A facilidade de se relacionar com o público tornou o administrador de empresas Marcus Pereira um publicitário renomado no Pará. Há 15 anos, ele comanda a agência Gamma Comunicação, ao lado do sócio-proprietário Herycles Horiguchi. Pós-graduado em gestão empresarial e marketing de varejo, Pereira iniciou carreira como responsável pelo marketing do Grupo RBA. De lá pra cá, tornou-se empresário e vice-presidente da Federação Nacional das Agências de Propaganda (Fenapro), além de presidente da Associação Brasileira de Agências de Publicidade no Pará (Abap-PA). Dentro da Gamma, atua ao lado de uma equipe que atende a um mix de clientes, que vai de agências de viagens e construtoras a instituições educacionais, além do varejo.
Apesar de se considerar jovem no ramo, quando se trata de competência e qualidade, Marcus é experiente. Prova disso é o reconhecimento que a Gamma recebeu durante os últimos cinco anos. Desde que foi criado pelo grupo RBA, o Prêmio DIÁRIO-RBA de Publicidade, o mais prestigiado do mercado publicitário do Pará, já coroou cinco vezes a agência. São três primeiros lugares e duas segundas colocações, em diversas categorias. Para Marcus Pereira, essa iniciativa é um grande incentivo às empresas, equipes e aos anunciantes: um verdadeiro reconhecimento ao trabalho dos profissionais e aos clientes, que investem em publicidade.
A Gamma atua nos quatro segmentos avaliados pelo prêmio. E este ano, está entre os 41 finalistas que concorrem em 4 categorias (Varejo Jornal, Varejo TV, Institucional Jornal e Institucional TV). O júri, formando por 25 profissionais do marketing e da publicidade, decidirá no próximo dia 17/02, na Assembleia Paraense, quais são as empresas vencedoras da edição de 2015. As peças e trabalhos, veiculados durante o ano passado, já foram expostos para votação. Agora, Marcus e a equipe Gamma torcem para que o esforço seja reconhecido mais uma vez pelo Troféu Uirapuru - para aumentar a coleção na estante do vitorioso escritório da Gamma, uma das maiores vencedoras da premiação. Veja a entrevista:
P: O que impulsionou sua ida para a publicidade?

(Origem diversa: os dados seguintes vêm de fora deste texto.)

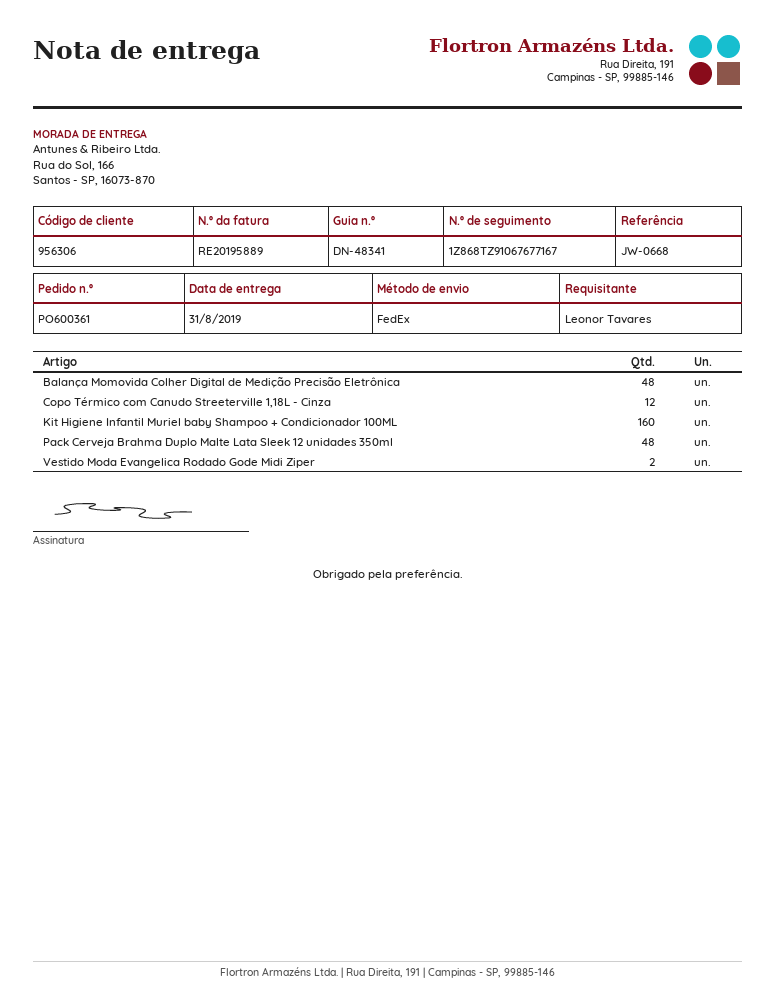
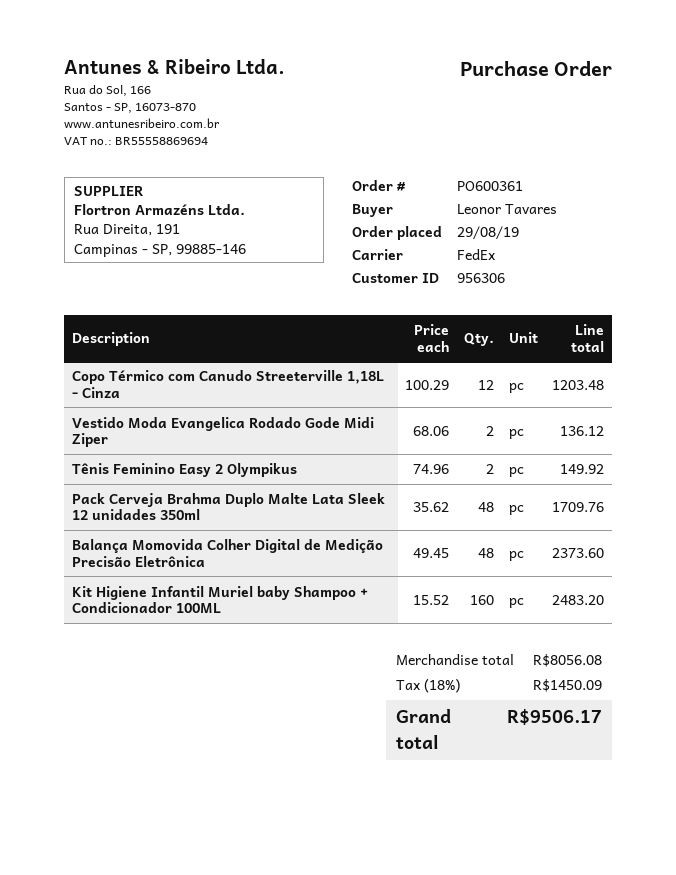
Tênis Feminino Easy 2 Olympikus: none -> 2

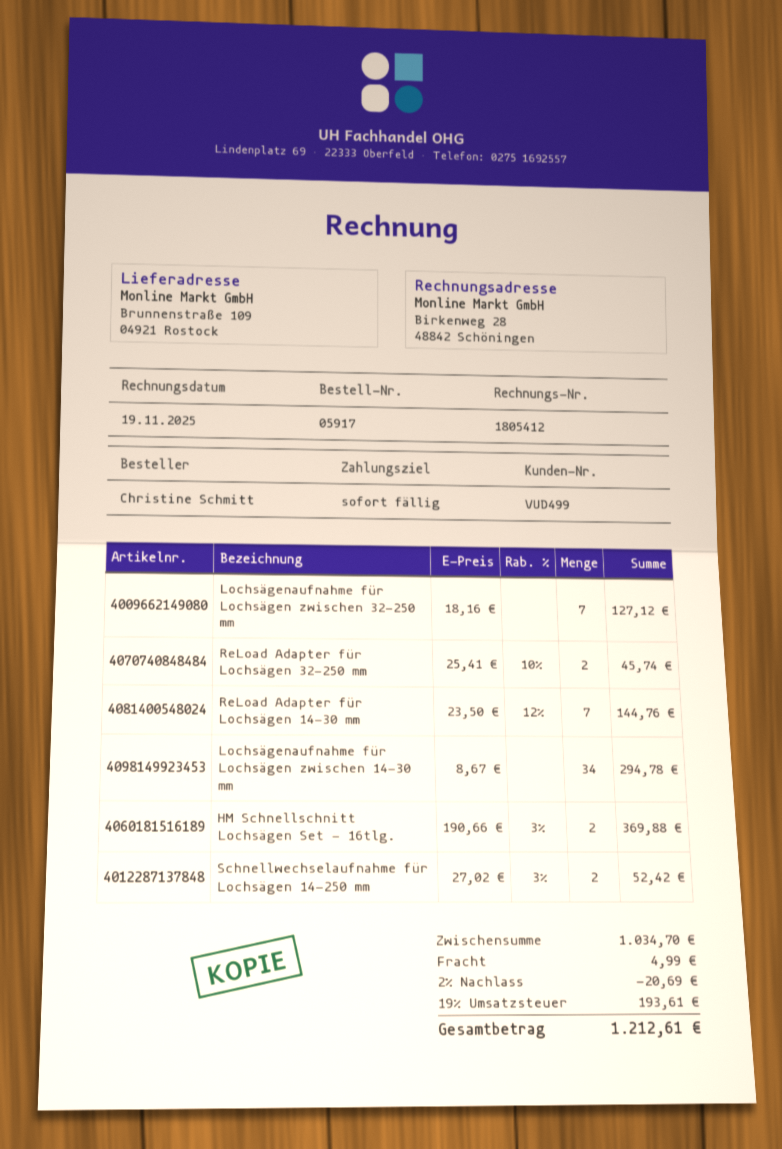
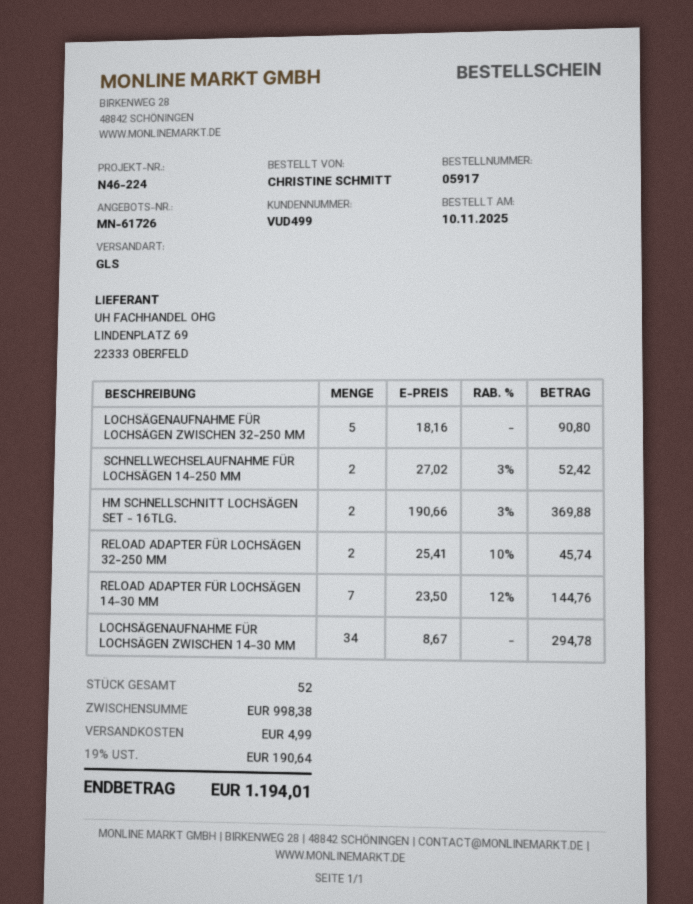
Lochsägenaufnahme für Lochsägen zwischen 32-250 mm: 7 x 18.16 = 127.12 -> 5 x 18.16 = 90.80
subtotal: 1034.70 -> 998.38
discount: 2% = 20.69 -> none
tax: 19% = 193.61 -> 19% = 190.64
total: 1212.61 -> 1194.01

R: Quando fui convidado pelo diretor do Grupo RBA, Camilo Centeno, foi para montar a parte operacional. Sempre trabalhei com comunicação, comercial e relacionamento com cliente. E a publicidade sempre teve muito disso: estar em contato com o anunciante, interpretar o que ele precisa, o que quer.
P: O que é indispensável numa boa relação com clientes?
R: Uma relação de confiança. Ela é a base de tudo. Você está lidando com recurso do cliente. A agência tem que ter o comprometimento e a responsabilidade de usar da melhor forma. E a melhor forma é dando retorno ao anunciante. Ter esse perfeito entendimento do que o cliente quer e precisa é indispensável.
P: A que você atribui o sucesso da agência em um mercado tão competitivo?
R: Ao cliente. Ele é o ponto fundamental. Ele precisa confiar no trabalho da agência. O sucesso só existe por que o anunciante acredita e investiu no nosso trabalho.
P: O ano passado foi um ano difícil em todas as áreas. Como lidar com isso?
R: Foi e continua muito difícil. A crise vem para te testar. Não pode perder a vontade, nem o foco. É preciso estar sempre se reinventando. Mais do que isso: conhecer a realidade do mercado e do cliente. Não adianta propor uma campanha fora disso. A gente sabe que não pode baixar a cabeça, nem deixar de ir atrás do cliente. Com muito ou pouco dinheiro, ele está lá. Cabe a nós saber chegar a ele.
P: Quais as estratégias para não deixar a peteca cair?
R: Valorizamos a prata da casa. Somos uma equipe. Trabalhamos focados no cliente. Considero o sucesso do trabalho quando se tem o perfeito entendimento da realidade do cliente e do mercado. Esse é o grande ponto da comunicação: saber como e para quem comunicar. Uma das nossas características é a fidelização. Temos anunciantes desde o início da agência. Há tempo bom e tempo ruim. Temos de nos adequar ao nosso anunciante.
P: O que significa para o mercado o Troféu Uirapuru?
R: Nosso mercado estava carente desse tipo de premiação. É um bem enorme também para o anunciante. É uma valorização do que a gente faz e também do cliente: as peças que temos são dele. Ele é quem merece ser destacado.
P: Qual o cenário do mercado publicitário em 2016?
R: Há exemplos de empresas que, no momento da crise, se reinventaram, renovaram, lançaram produtos e se destacaram. É momento de procurar alternativas. É nosso trabalho encontrar essas melhores alternativas, viáveis à realidade do anunciante.